I reminded the advisers that the president had just signed the $18.6 billion supplemental budget for Iraqi reconstruction. And that we had to move fast if these projects were to have a useful impact in the short time left.
"All right," I said in closing, "remember, we don't want to leave these ministries orphans. Make sure your Iraqi counterparts can continue to function once we're withdrawn." I added that I intended to establish several Iraqi institutions to fight corruption, the bane of many developing countries and something that had flourished under Saddam.
So brags Paul Bremer on pages 231 and 232 of his laughable My Year In Iraq. Bremer, for those late to the party, floundered for years in the State Department before becoming Bully Boy's It Boy in Iraq after Jay Garner foolishly thought democracy was planned for Iraq and demonstrated the he (Gardiner) intended to support its development. Bremer captures the difference between the two best in his book when he notes that, hearing that Garner was going "to appoint an Iraqi government by May 15 [2003], I almost drove off the George Washington Parkway." Oh how different things might have turned out if it hadn't have only been an "almost."
Instead, Bremer went to Iraq and everyone suffered. Other than the Bremer walls in the Green Zone (and now in Ramadi), there's not much that his name can be stamped on. Or not much that the press want to stamp it on. Which is why the New York Times runs an Associated Press story on A5 this morning entitled "Ex-Officer Admits Role In Iraq Deals."

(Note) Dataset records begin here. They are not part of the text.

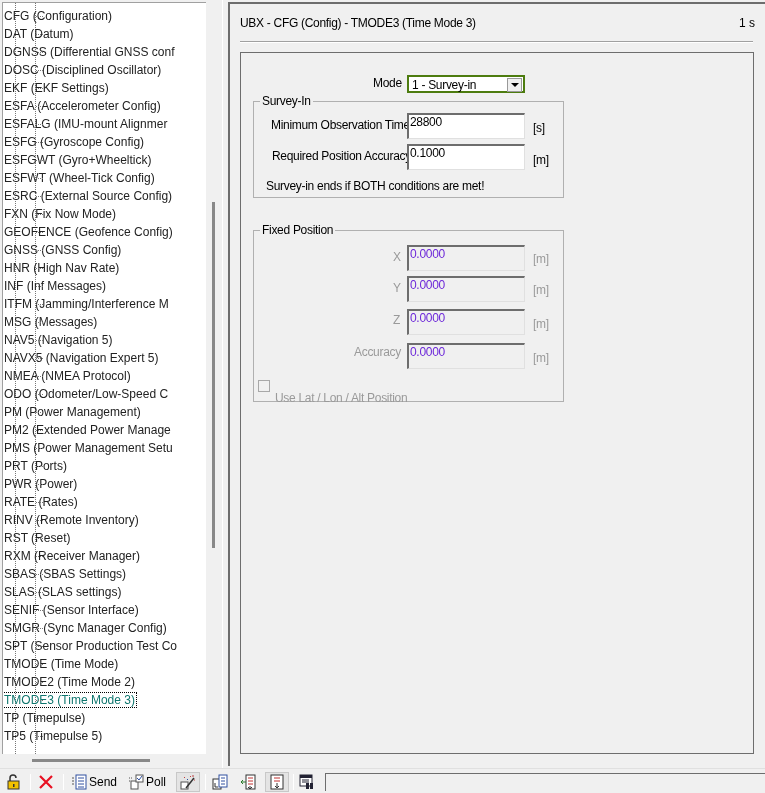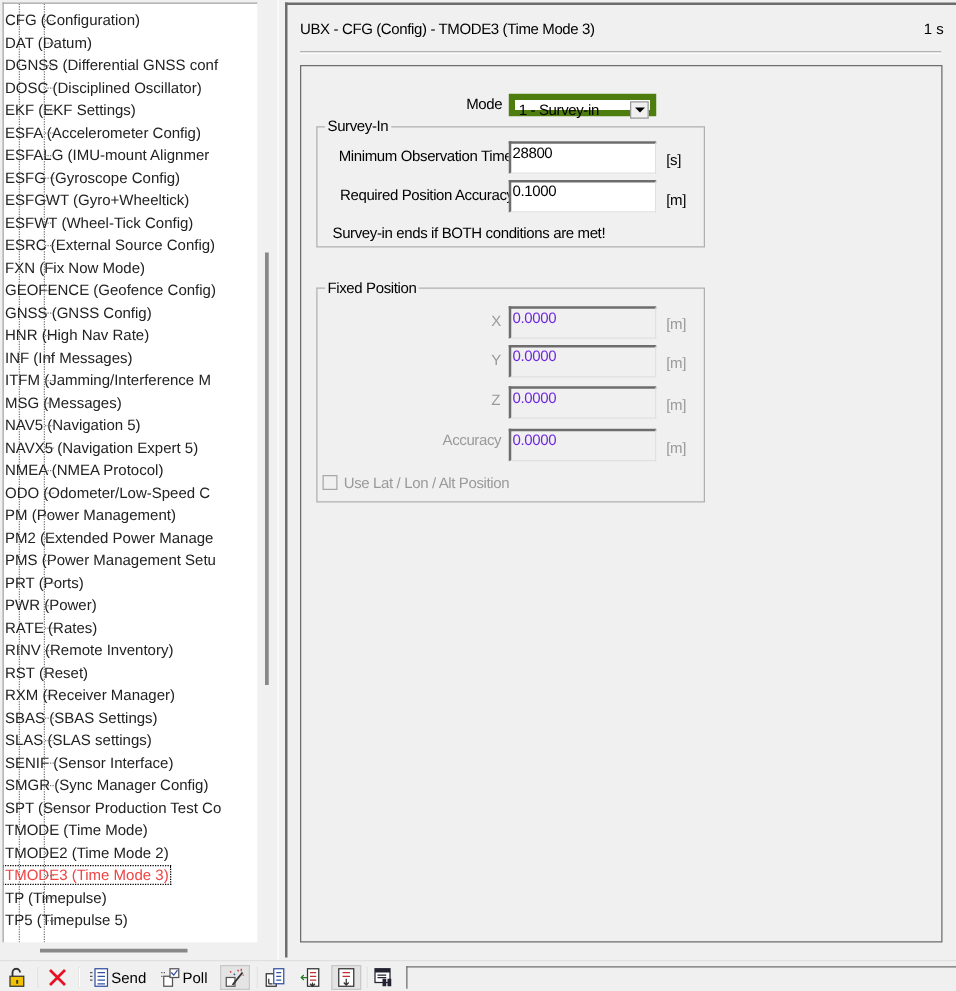--- a/index.html
+++ b/index.html
@@ -87,7 +87,7 @@
   .row-label { position: absolute; font-size: 12px; letter-spacing: -0.3px; white-space: nowrap; }
   .mode-select {
     position: absolute; left: 166px; top: 22px; width: 118px; height: 18px;
-    background: #fff; border: 5px solid #4d7c0f; font-size: 12px;
+    background: #fff; border: 2px solid #4d7c0f; font-size: 12px;
     padding-left: 3px; line-height: 16px; letter-spacing: -0.3px;
   }
   .mode-select .arrow {

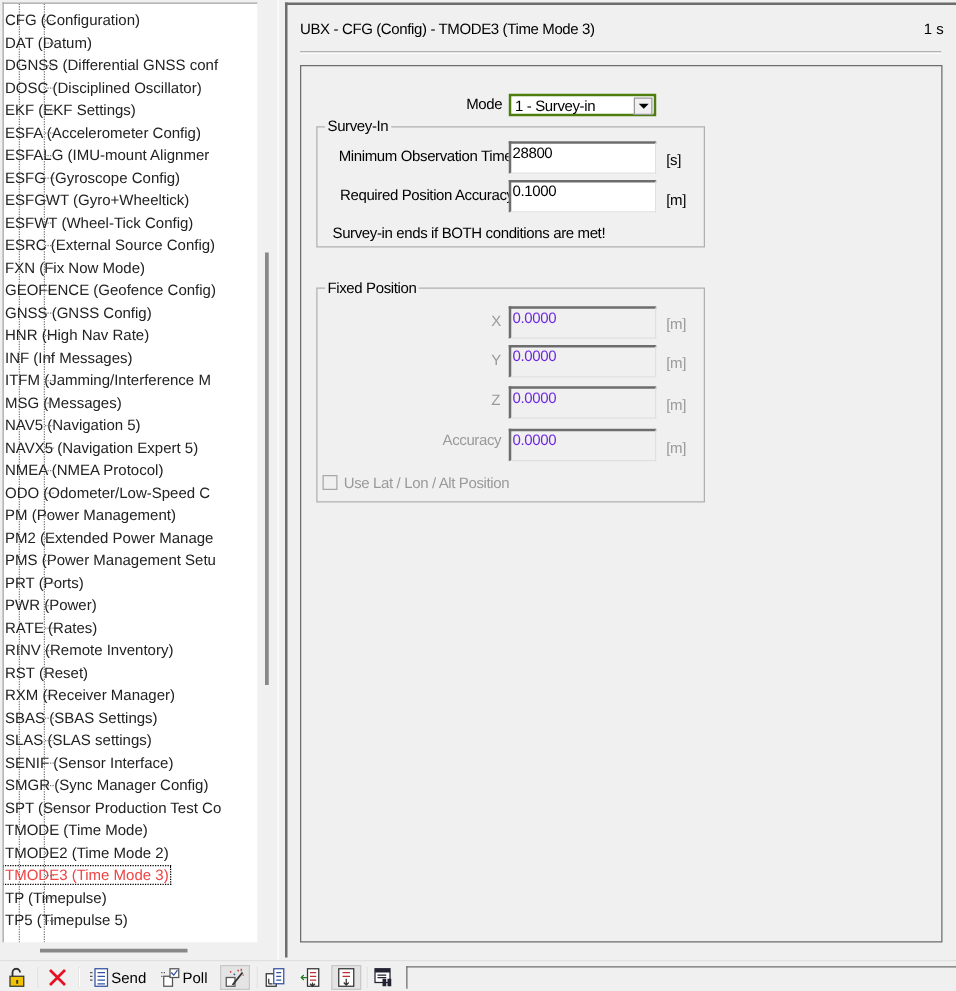--- a/index.html
+++ b/index.html
@@ -247,7 +247,7 @@
       <div class="unit disabled-text" style="left:279px; top:120px;">[m]</div>
 
       <div class="checkbox" style="left:4px; top:149px;"></div>
-      <div class="row-label disabled-text" style="left:21px; top:148px;text-align:right;">Use Lat / Lon / Alt Position</div>
+      <div class="row-label disabled-text" style="left:21px; top:160px;text-align:right;">Use Lat / Lon / Alt Position</div>
     </div>
   </div>
 </div>

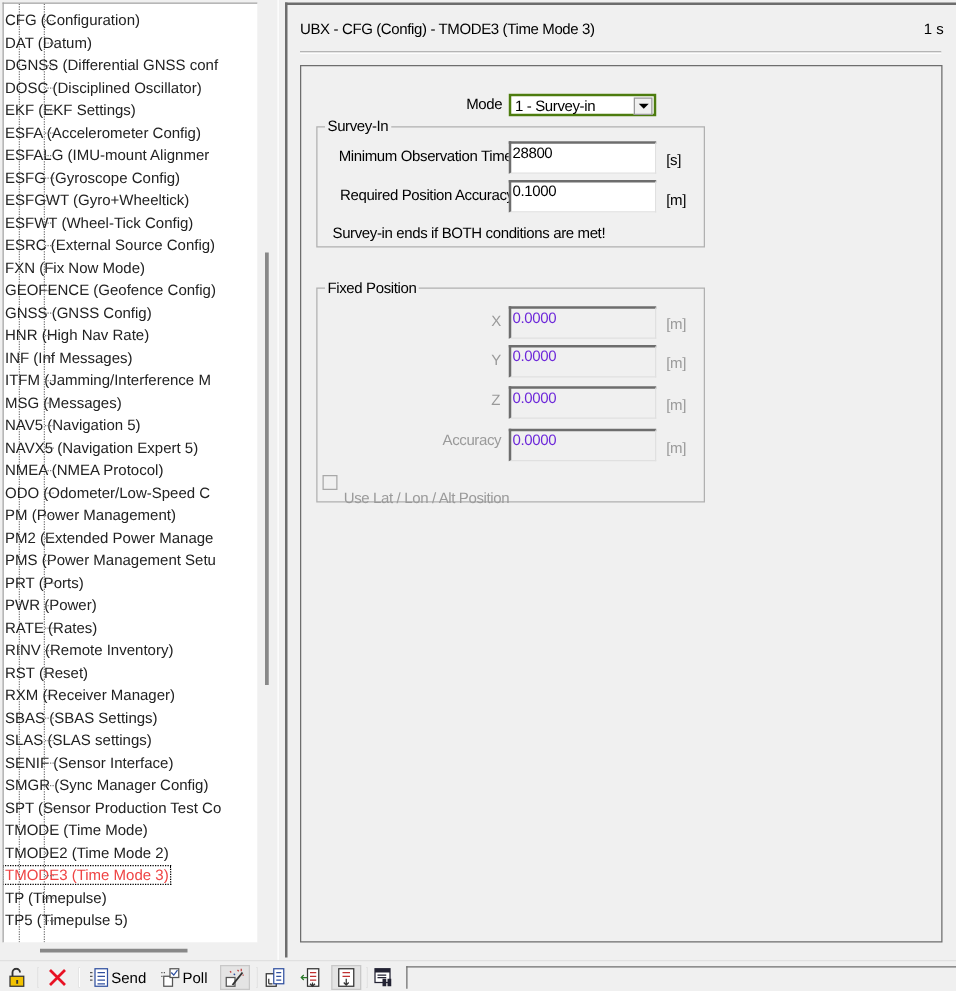--- a/index.html
+++ b/index.html
@@ -42,7 +42,7 @@
   }
   .tree-item .lbl { padding: 0 1px; }
   .tree-item.selected .lbl {
-    outline: 1px dotted #000; color: #ef4444; text-align: center;
+    outline: 1px dotted #000; color: #0f766e; text-align: center;
   }
   .tree-vscroll {
     position: absolute; left: 206px; top: 2px; width: 12px; height: 752px;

Summary: Lt. Col. Bruce D. Hopfengardner has accepted a plea agreement wherein he admits to guilt in "conspiracy to commit money laundering and wire firaud." He was "a special adviser to the American-led occupation forces, recommending funds for projects in Iraq." In his agreement he admits to "conspiring with Philip H. Bloom, an American citizen with businesses in Romania; Robert J. Stein Jr., a former Defense Department contract offical; and others to create a corrupt bidding process that included the theft of $2 million in reconstruction money." If there's time to be spent behind bars -- which there should be -- the AP doesn't mention it. They also skirt the issue of when this now admitted conspiring took place. Rather shocking since not only is who-what-when a journalistic mantra, a criminal case also has to establish when the crime took place. It was while Bremer was "leading" -- while he was "leading" in such a manner that the Bully Boy would award him (December 2004) the Presidential Medal of Freedom. (Bremer was in charge of Iraq from May 2003 to June 2004.)

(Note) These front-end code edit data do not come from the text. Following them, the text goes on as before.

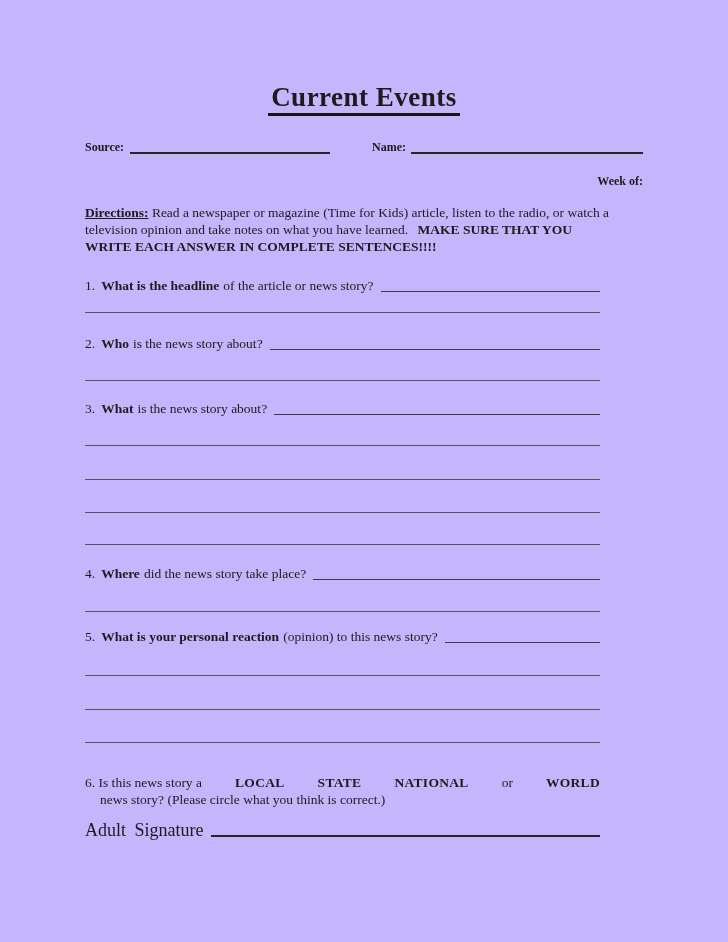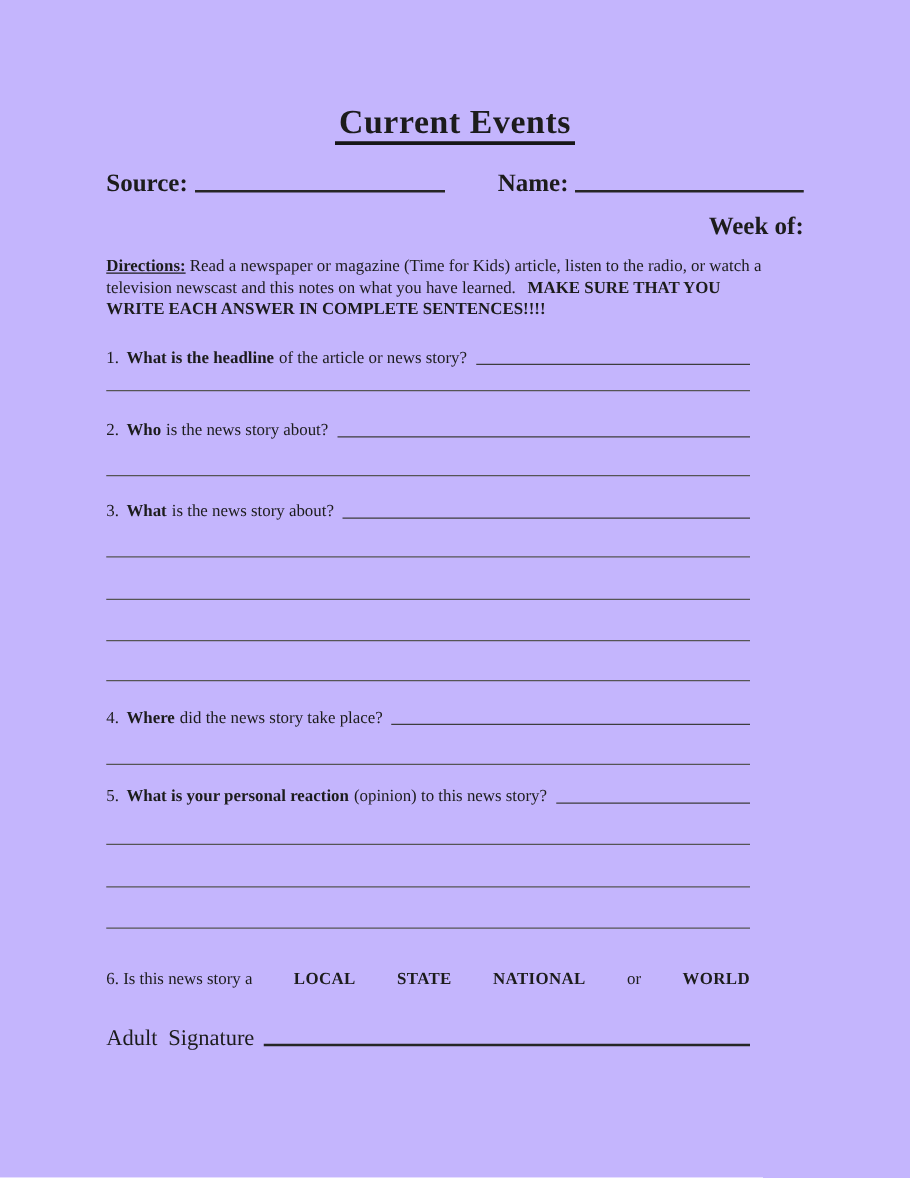--- a/index.html
+++ b/index.html
@@ -32,7 +32,7 @@
   
   .fields-row { top: 139px; display: flex; align-items: flex-end; }
   .week-row   { top: 173px; display: flex; align-items: flex-end; flex-direction: column; }
-  .lbl { font-size: 20px; font-weight: bold; line-height: 17px; white-space: nowrap; }
+  .lbl { font-size: 12px; font-weight: bold; line-height: 17px; white-space: nowrap; }
   .wline { border-bottom: 2px solid #262626; margin-bottom: 2px; }
   .src-line { width: 200px; margin-left: 6px; }
   .name-lbl { margin-left: 42px; }

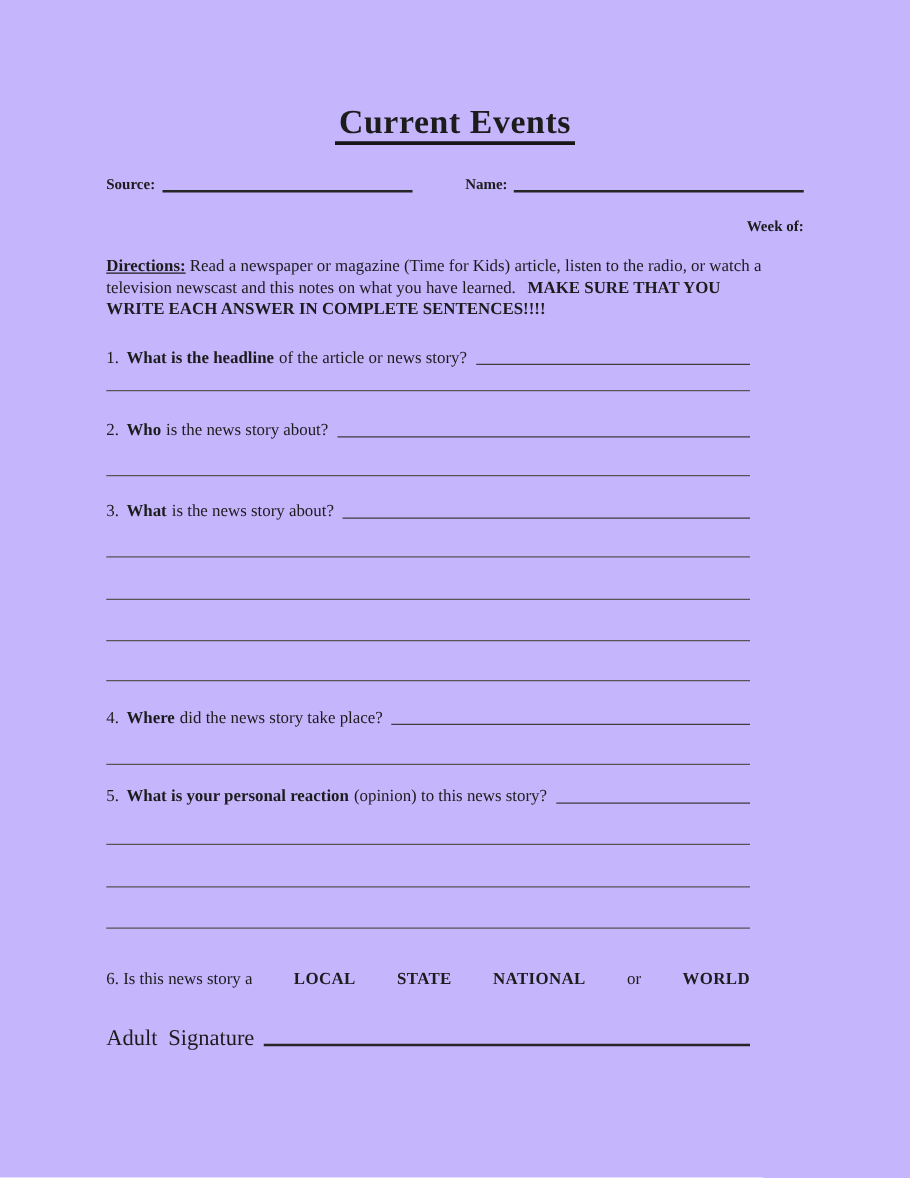--- a/index.html
+++ b/index.html
@@ -90,7 +90,7 @@
   <div class="r w directions">
     <span class="b u">Directions:</span>
     <span>Read a newspaper or magazine (Time for Kids) article, listen to the radio, or watch a</span><br>
-    <span>television newscast and this notes on what you have learned.</span>
+    <span>television opinion and take notes on what you have learned.</span>
     <span class="b emph1">MAKE SURE THAT YOU</span><br>
     <span class="b">WRITE EACH ANSWER IN COMPLETE SENTENCES!!!!</span>
   </div>

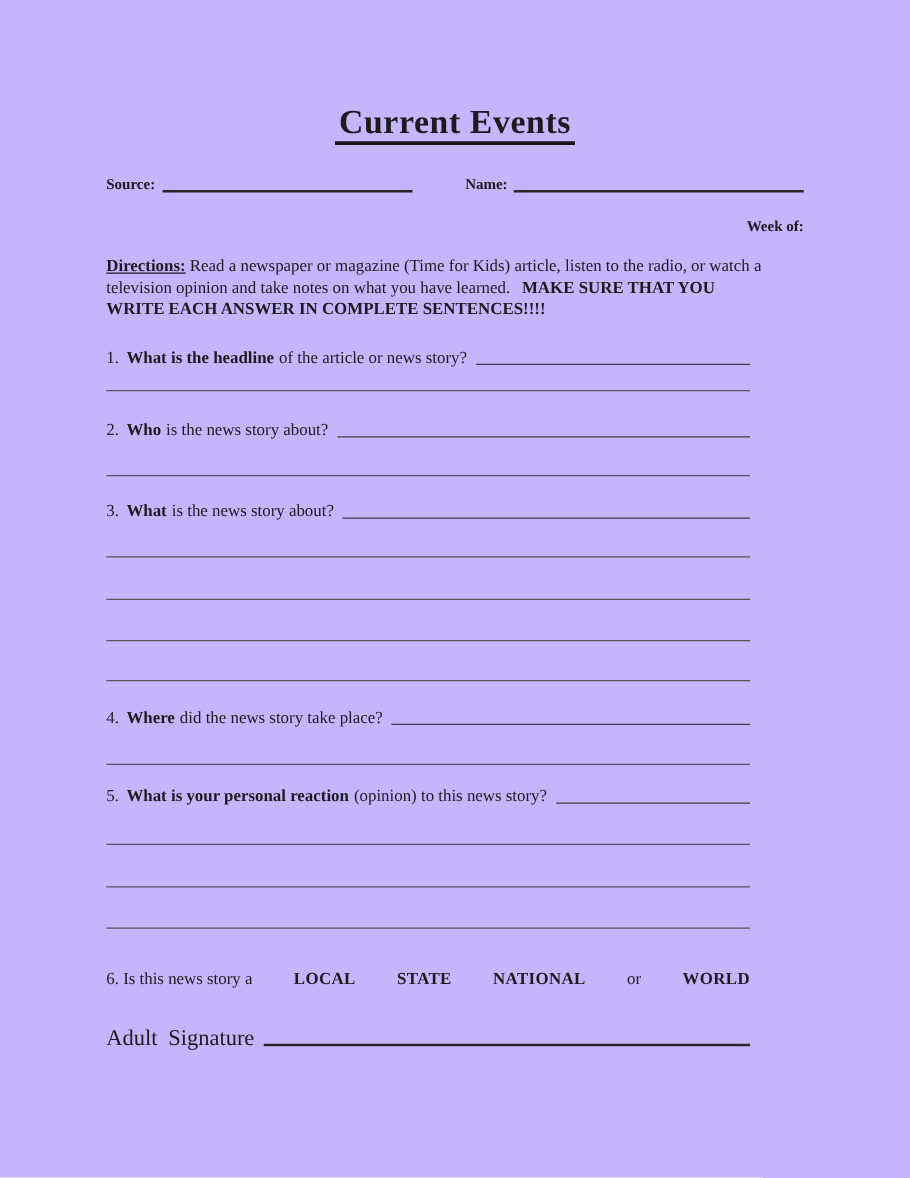--- a/index.html
+++ b/index.html
@@ -148,6 +148,7 @@
     <span>or</span>
     <span class="q6opt">WORLD</span>
   </div>
+  <div class="r q6b">news story?  (Please circle what you think is correct.)</div>
 
   <div class="r sig">
     <span class="sig-lbl">Adult Signature</span>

The conspiring, the graft, the criminal activity? All going on under Bremer's watch. From Harper's "Green Zone" -- and remember Hopfengardner has just admitted to conspiring with [Bob] Stein and [Phil] Bloom:
Posted on Friday, August 11, 2006. From emails between Robert J. Stein, Philip Bloom, and Army Reserve officers implicated as co-conspirators in an indictment against Stein, an employee of the Coalition Provisional Authority in Iraq in 2003 and 2004. Stein was responsible for $82 million in CPA reconstruction funds. In February he pleaded guilty to five felony counts, admitting he stole more than $2 million and funneled $9 million in contracts to Bloom. Originally from Harper's Magazine, June 2006.
Sources
From: Bob
To: Phil
FYI, [redacted] and I got the contract through for ground prep at the police academy. I will give you 200K sometime tomorrow afternoon.
I love to give you money!
From: Bob
To: Phil
I was talking to [redacted] about your next set of projects. He is ready to award everything to you but asked me if there was any way we could use a name other than your company’s? He wants to make sure it doesn’t look like all the work is going to you. If you can, put your bid on new letterhead. I can award it tomorrow. Sorry to be so businesslike. I would love to slow down just for a few days and relax but I need to take care of all this stuff.
From: Phil
To: Bob
I will do that. Since we are paid in cash it doesn’t really matter tax-wise . . . See you tomorrow.
Bob Stein would "see" Phil Bloom but somehow Bremer, the one in charge of it all, never "saw" any of this going on during his watch?
Probably helps when you're a pompous blowhard who speaks of adults and cabinets in the patronizing terms like "orphans" (see book excert at the top of the entry). What is it, did Bremer see himself as the Wet Nurse of Iraq? Childless Condi speaks of 'birthing' democracy and she's just aping the men around her who all seem to suffer from a serious case of womb envy.